La finestra per le alleanze
Sanità ed enti locali escono quasi immutati dalla riforma (la dirigenza amministrativa di Asl e ospedali va nei poteri locali), che però unisce l'università e la ricerca alla scuola e mette insieme in un unico comparto il resto dell'amministrazione centrale, oggi divisa fra ministeri, agenzie fiscali, enti pubblici non economici e così via. Per trattare sui contratti, e partecipare alla distribuzione di permessi e distacchi, ogni sigla sindacale deve raggiungere almeno il 5% nella media di voti e deleghe, e se il comparto di riferimento si allarga naturalmente aumenta il numero di adesioni necessarie a superare questa soglia: di qui l'idea della finestra per le alleanze, che chiede alle sigle sindacali di deciderle in 30 giorni, per poi formalizzarle successivamente.
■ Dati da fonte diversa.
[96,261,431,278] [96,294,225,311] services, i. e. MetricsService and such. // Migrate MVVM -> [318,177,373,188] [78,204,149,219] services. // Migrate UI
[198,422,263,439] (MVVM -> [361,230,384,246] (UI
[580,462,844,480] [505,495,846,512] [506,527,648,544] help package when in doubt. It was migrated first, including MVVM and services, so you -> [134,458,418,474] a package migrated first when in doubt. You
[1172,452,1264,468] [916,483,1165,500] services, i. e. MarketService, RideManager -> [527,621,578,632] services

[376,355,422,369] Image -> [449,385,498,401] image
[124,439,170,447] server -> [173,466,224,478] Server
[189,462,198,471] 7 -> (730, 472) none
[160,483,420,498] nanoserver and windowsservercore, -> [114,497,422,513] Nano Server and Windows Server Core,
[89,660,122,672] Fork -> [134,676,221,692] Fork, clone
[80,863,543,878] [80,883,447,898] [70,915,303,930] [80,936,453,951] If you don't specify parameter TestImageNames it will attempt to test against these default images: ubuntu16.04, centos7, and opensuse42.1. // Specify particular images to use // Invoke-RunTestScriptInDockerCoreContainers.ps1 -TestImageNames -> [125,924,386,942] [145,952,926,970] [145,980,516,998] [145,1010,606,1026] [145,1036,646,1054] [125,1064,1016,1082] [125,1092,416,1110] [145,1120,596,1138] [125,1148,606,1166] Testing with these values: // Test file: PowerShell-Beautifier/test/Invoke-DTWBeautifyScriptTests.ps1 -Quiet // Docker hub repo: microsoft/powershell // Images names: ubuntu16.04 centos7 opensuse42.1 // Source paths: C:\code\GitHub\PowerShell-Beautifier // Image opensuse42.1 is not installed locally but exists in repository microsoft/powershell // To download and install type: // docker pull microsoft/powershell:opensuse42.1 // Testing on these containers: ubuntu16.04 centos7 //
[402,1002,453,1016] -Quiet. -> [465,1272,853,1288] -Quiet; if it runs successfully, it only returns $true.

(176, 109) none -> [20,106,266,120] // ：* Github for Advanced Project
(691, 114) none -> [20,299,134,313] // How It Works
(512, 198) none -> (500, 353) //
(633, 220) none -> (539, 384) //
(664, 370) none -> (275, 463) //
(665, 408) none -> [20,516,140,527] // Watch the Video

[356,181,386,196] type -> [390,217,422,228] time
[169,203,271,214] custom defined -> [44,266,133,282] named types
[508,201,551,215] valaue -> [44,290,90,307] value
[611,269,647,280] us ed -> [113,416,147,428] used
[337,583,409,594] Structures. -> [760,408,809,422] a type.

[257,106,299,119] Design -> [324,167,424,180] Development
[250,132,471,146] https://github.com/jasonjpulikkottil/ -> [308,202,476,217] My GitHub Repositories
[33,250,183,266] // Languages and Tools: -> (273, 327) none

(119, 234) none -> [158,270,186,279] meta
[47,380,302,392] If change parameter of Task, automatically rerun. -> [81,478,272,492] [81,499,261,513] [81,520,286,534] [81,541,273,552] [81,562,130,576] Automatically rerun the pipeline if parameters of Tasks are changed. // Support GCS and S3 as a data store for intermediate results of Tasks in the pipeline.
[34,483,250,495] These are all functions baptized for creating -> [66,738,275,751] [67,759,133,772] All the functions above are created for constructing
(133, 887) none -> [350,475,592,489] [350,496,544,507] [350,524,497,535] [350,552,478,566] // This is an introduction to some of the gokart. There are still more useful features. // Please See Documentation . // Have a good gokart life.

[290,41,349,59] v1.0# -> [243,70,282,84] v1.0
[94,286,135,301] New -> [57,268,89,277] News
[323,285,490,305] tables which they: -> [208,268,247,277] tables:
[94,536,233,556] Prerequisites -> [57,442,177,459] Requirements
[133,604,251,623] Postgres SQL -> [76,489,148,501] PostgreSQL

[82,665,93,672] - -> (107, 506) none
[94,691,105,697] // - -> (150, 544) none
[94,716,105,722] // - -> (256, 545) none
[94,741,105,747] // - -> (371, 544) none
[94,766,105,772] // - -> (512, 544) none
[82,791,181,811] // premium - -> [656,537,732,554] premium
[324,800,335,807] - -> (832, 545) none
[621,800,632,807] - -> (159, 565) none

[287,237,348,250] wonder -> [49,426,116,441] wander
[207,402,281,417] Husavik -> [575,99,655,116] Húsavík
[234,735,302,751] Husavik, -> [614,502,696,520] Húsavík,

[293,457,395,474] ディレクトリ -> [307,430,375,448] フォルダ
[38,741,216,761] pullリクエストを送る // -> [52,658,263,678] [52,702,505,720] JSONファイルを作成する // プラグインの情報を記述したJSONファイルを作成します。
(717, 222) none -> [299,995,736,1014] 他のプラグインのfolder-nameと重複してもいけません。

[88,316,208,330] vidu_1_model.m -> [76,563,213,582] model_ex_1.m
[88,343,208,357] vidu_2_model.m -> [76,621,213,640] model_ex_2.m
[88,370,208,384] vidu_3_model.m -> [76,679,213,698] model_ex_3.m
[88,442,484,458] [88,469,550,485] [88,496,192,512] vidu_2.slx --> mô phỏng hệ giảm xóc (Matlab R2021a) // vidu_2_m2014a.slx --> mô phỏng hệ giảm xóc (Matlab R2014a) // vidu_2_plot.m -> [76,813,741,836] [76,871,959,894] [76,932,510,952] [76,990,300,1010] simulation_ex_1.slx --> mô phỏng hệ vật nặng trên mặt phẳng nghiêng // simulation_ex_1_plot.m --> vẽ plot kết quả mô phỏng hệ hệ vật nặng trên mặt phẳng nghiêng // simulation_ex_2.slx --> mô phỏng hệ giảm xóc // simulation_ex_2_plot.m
Doppio binario per i contratti
Sul piano della sostanza, che interessa più da vicino i dipendenti pubblici, è stato confermato il principio per il quale la fusione di comparti oggi divisi non produrrà subito regole uguali per tutti, perché i contratti nazionali potranno essere divisi in «parti comuni», sulle regole di base come ferie, malattie e permessi, e «parti speciali» per regolare gli aspetti «peculiari» del rapporto di lavoro: una strada obbligata per non scontrarsi con l'unificazione impossibile di realtà diverse fra loro, caratterizzate da livelli stipendiali molto differenziati. Superato questo scoglio ci sarà da parlare dei contratti, e a quel punto il problema tornerà a investire il governo chiamato a proporre un rinnovo con 300 milioni sul piatto.